Гордийе, казалось, не слышала.
— Я не понимаю, почему ты так бедна, — говорила она. — Что с твоим ковром? Он должен был наполнить твои руки серебром.
Я собралась ответить, но Гордийе начала отмахиваться, словно прогоняла муху.
— Не знаю даже, зачем говорю с тобой, — сказала она. — Мы уже много раз слышали твои объяснения.
— Но нам приходится просить на еду!
— Знаю, — сказала Гордийе. — Кухарка сказала, что видела тебя возле мясных рядов, попрошайничающую.
Я содрогнулась при мысли о мяснике.
— Мы не ели уже…
— Что значит «просить»? — вдруг перебил Гостахам.
Я попыталась заговорить снова, но Гордийе не дала.
— Да ничего, — резко ответила она.
— Подожди, — сказал Гостахам. — Дай девочке рассказать.
— Почему мы должны слушать? — спросила Гордийе, словно ударила.
Но в этот раз ее наглость вызвала ярость Гостахама.

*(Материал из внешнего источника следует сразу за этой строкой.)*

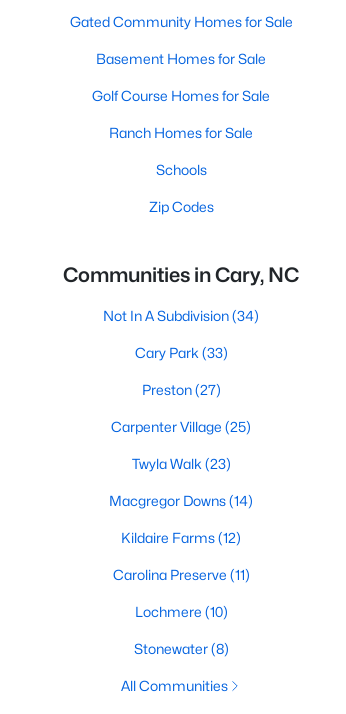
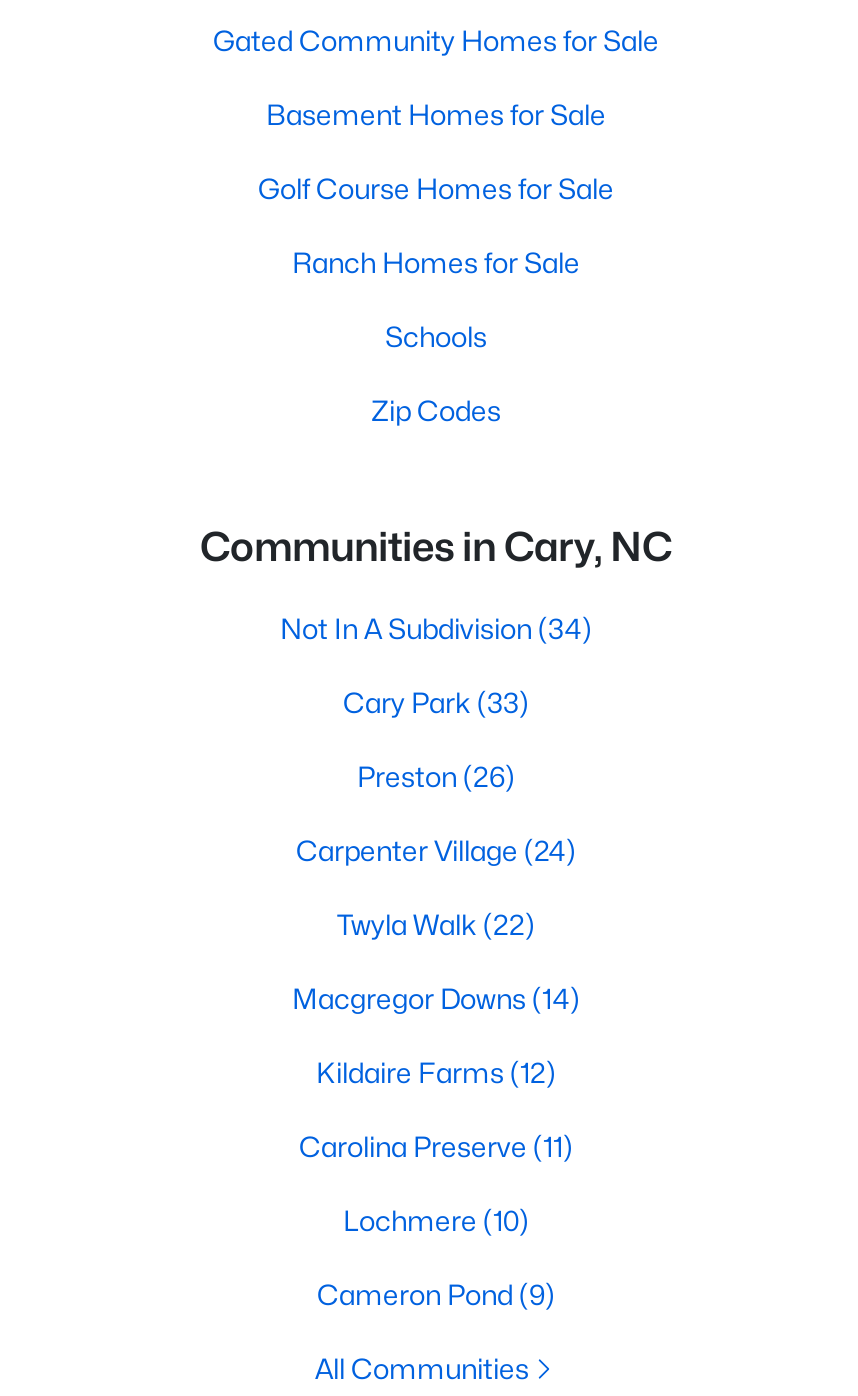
- Preston (27)
+ Preston (26)

- Carpenter Village (25)
+ Carpenter Village (24)

- Twyla Walk (23)
+ Twyla Walk (22)

- Stonewater (8)
+ Cameron Pond (9)
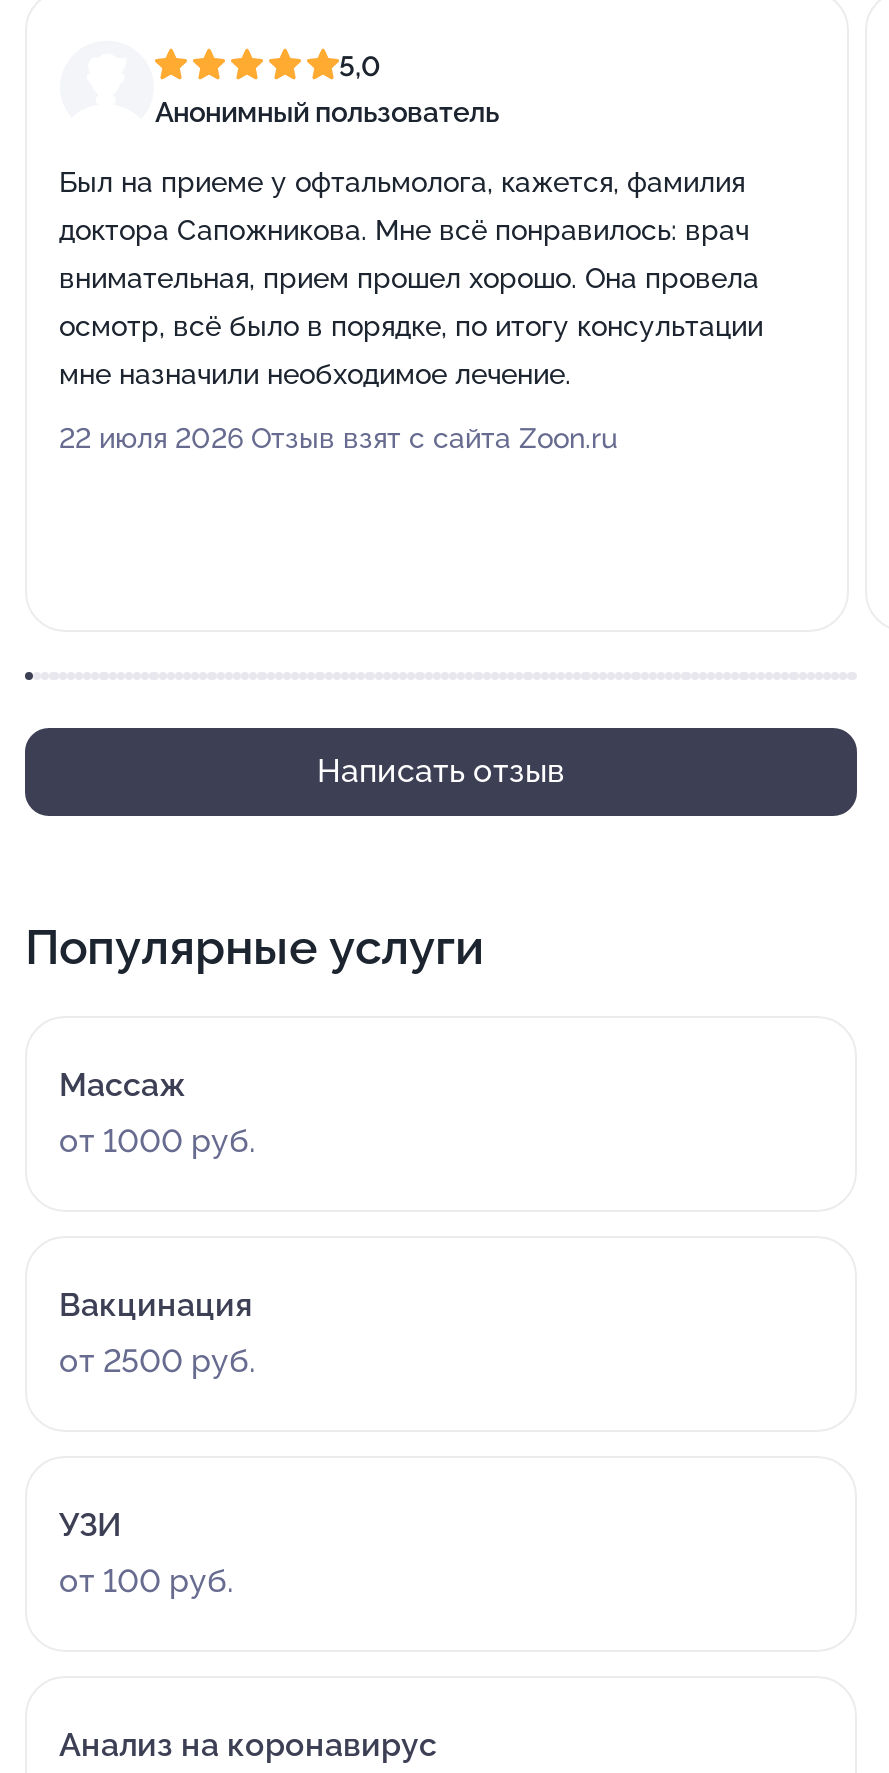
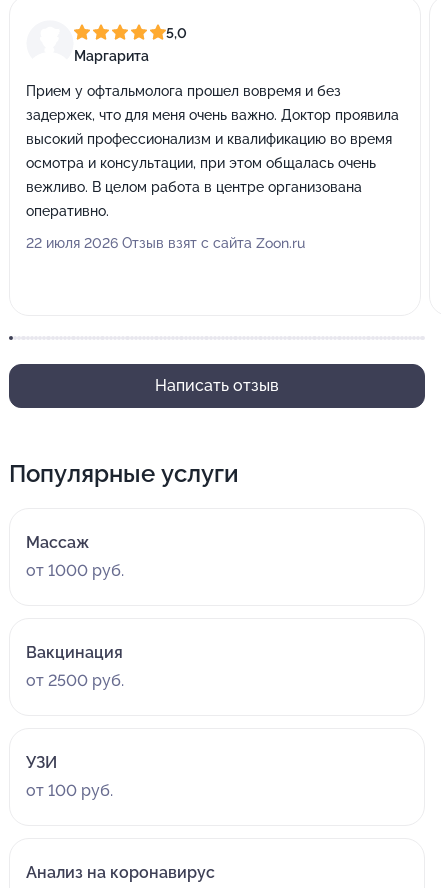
- Анонимный пользователь
- Был на приеме у офтальмолога, кажется, фамилия
- доктора Сапожникова. Мне всё понравилось: врач
- внимательная, прием прошел хорошо. Она провела
- осмотр, всё было в порядке, по итогу консультации
- мне назначили необходимое лечение.
+ Маргарита
+ Прием у офтальмолога прошел вовремя и без
+ задержек, что для меня очень важно. Доктор проявила
+ высокий профессионализм и квалификацию во время
+ осмотра и консультации, при этом общалась очень
+ вежливо. В целом работа в центре организована
+ оперативно.

moved down: 22 июля 2026 Отзыв взят с сайта Zoon.ru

— Довольно! — взревел он, и Гордийе вдруг стала послушной; меня это потрясло, ведь я никогда прежде не видела, чтобы он осадил ее. — Почему ты не сказала мне, что кухарка видела, как она просит? Ты что, ждешь, чтобы я позволил члену моей семьи голодать?
Гордийе замялась с ответом.
— Я… я забыла, — пискнула она.
Гостахам поглядел на нее и в этот миг словно впервые увидел все ее недостатки написанными на ее лице. Наступило долгое молчание, и теперь у нее не хватало смелости взглянуть на него.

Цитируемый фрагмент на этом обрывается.